Mesenchymal Stem Cells Attenuated Blood-Brain Barrier Disruption via Downregulation of Aquaporin-4 Expression in EAE Mice

Abstract

Blood-brain barrier disruption is one of the hallmarks of multiple sclerosis. Mesenchymal stem cells showed great potential for the multiple sclerosis therapy. However, the effect of mesenchymal stem cells on blood-brain barrier in multiple sclerosis remains unclear. Here, we investigated whether mesenchymal stem cells transplantation protected blood-brain barrier integrity and further explored possible underlying mechanisms. Adult female C57BL/6 mice were immunized with myelin oligodendrocyte glycoprotein peptide33-55 (MOG33-55) to induce experimental autoimmune encephalomyelitis (EAE). Mesenchymal stem cells (5 × 105) were transplanted via tail vein at disease onset. In the cell culture, we examined lipopolysaccharide-induced AQP4 upregulation in astrocytes. Results indicated that mesenchymal stem cells therapy improved neurobehavioral outcomes in EAE mice, reduced inflammatory cell infiltration, IgG protein leakage, and demyelination in spinal cord. Mesenchymal stem cells therapy also increased tight junction protein expression. In addition, mesenchymal stem cells downregulated AQP4 and A2B adenosine receptor (A2BAR) expression in EAE mice in spinal cord.

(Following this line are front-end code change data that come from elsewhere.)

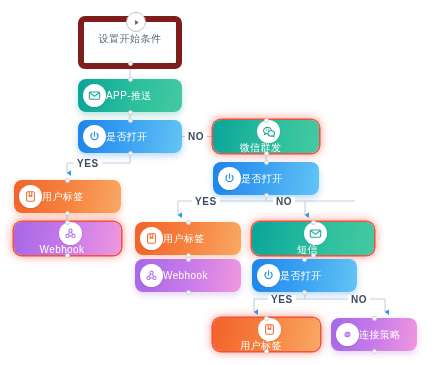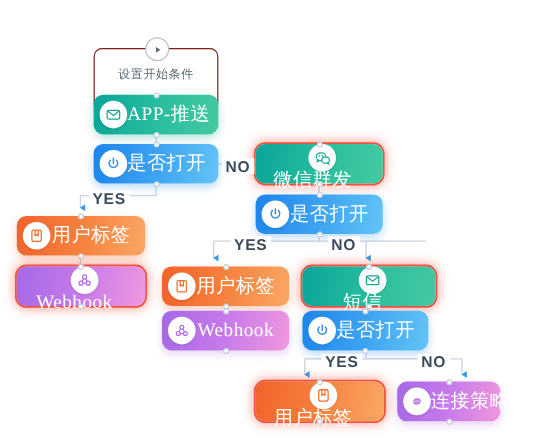--- a/index.html
+++ b/index.html
@@ -14,27 +14,26 @@
     background:#ffffff;
     overflow:hidden;
   }
   #edges{position:absolute;left:0;top:0;width:446px;height:365px;pointer-events:none;}
 
   
   .start-card{
     position:absolute;
     box-sizing:border-box;
     background:#ffffff;
-    border:1px solid #7f1d1d;
+    border:6px solid #7f1d1d;
     border-radius:7px;
     display:flex;
     flex-direction:column;
     align-items:center;
     justify-content:center;
-    margin-top:24px;
   }
   .start-play{
     position:absolute;
     width:20px;height:20px;
     border-radius:50%;
     background:#ffffff;
     border:1px solid #b9c0c9;
     display:flex;align-items:center;justify-content:center;
     box-sizing:border-box;
   }
@@ -73,28 +72,27 @@
     border-radius:50%;
     background:#ffffff;
     margin-left:5px;
     flex:0 0 auto;
     display:flex;align-items:center;justify-content:center;
     box-shadow:0 1px 2px rgba(0,0,0,.10);
   }
   .node .node-icon svg{display:block;}
   .node .node-label{
     flex:1 1 auto;
-    text-align:center;
+    text-align:left;
     padding-right:11px;
-    font-size:16px;
+    font-size:10px;
     color:#ffffff;
     letter-spacing:.4px;
     line-height:1;
     white-space:nowrap;
-    font-family:Liberation Serif, serif;
   }
 
   
   .g-teal  {background:linear-gradient(100deg,#0aa59a 0%,#2bbf9e 55%,#45c9a1 100%);
             box-shadow:0 3px 7px rgba(26,170,150,.32);}
   .g-blue  {background:linear-gradient(100deg,#1d84ec 0%,#40a6f2 55%,#63c4f5 100%);
             box-shadow:0 3px 7px rgba(40,140,235,.32);}
   .g-orange{background:linear-gradient(100deg,#f2622a 0%,#f6833f 52%,#f9a865 100%);
             box-shadow:0 3px 7px rgba(240,110,50,.32);}
   .g-purple{background:linear-gradient(100deg,#a568e6 0%,#c77aea 50%,#f097de 100%);
@@ -116,21 +114,21 @@
     box-sizing:border-box;
     top:-2.5px;
     left:50%;
     margin-left:-2.5px;
   }
   .port.bottom{top:auto;bottom:-2.5px;}
 
   
   .edge-label{
     position:absolute;
-    font-size:13px;
+    font-size:10px;
     font-weight:bold;
     color:#3d4c5c;
     letter-spacing:.6px;
     line-height:1;
     background:#ffffff;
     padding:0 3px;
     white-space:nowrap;
   }
 </style>
 </head>
@@ -275,21 +273,21 @@
             <circle cx="8" cy="4.6" r="2.0" fill="none" stroke="#b46ce8" stroke-width="1.25"></circle>
             <circle cx="4.3" cy="11.0" r="2.0" fill="none" stroke="#b46ce8" stroke-width="1.25"></circle>
             <circle cx="11.7" cy="11.0" r="2.0" fill="none" stroke="#b46ce8" stroke-width="1.25"></circle>
             <path d="M6.9 6.4 L5.3 9.2 M9.1 6.4 L10.7 9.2 M6.3 11.0 L9.7 11.0" stroke="#b46ce8" stroke-width="1.25" stroke-linecap="round" fill="none"></path>
           </svg>
         </span>
         <span class="node-label">Webhook</span>
         <span class="port"></span>
         <span class="port bottom"></span>
       </div>
-      <div class="node g-teal sel" style="left: 252px; top: 222px; width: 111px;">
+      <div class="node g-teal sel" style="left: 252px; top: 222px; width: 122px;">
         <span class="node-icon">
           <svg width="13" height="13" viewBox="0 0 16 16">
             <rect x="1.6" y="3.6" width="12.8" height="9" rx="1.6" fill="none" stroke="#1aa893" stroke-width="1.3"></rect>
             <path d="M2.4 4.6 L8 9 L13.6 4.6" fill="none" stroke="#1aa893" stroke-width="1.3" stroke-linecap="round" stroke-linejoin="round"></path>
           </svg>
         </span>
         <span class="node-label">短信</span>
         <span class="port"></span>
         <span class="port bottom"></span>
       </div>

We found that MSCs-conditioned medium (MCM) reduced the expression of inflammatory cytokines, AQP4 and A2BAR in lipopolysaccharide-activated astrocytes. BAY-60-6583 (a selective A2BAR agonist) reversed the MCM-induced AQP4 downregulation and increased p38 MAPK phosphorylation. Furthermore, the upregulation effects of A2BAR agonist were eliminated when treated with p38 MAPK inhibitor SB203580. Thus, we concluded that mesenchymal stem cells alleviated blood-brain barrier disruption by downregulating AQP4 in multiple sclerosis, possibly through inhibiting the A2BAR/p38 MAPK signaling pathway. Our work suggests that mesenchymal stem cells exert beneficial effect through maintaining blood-brain barrier integrity in EAE mice.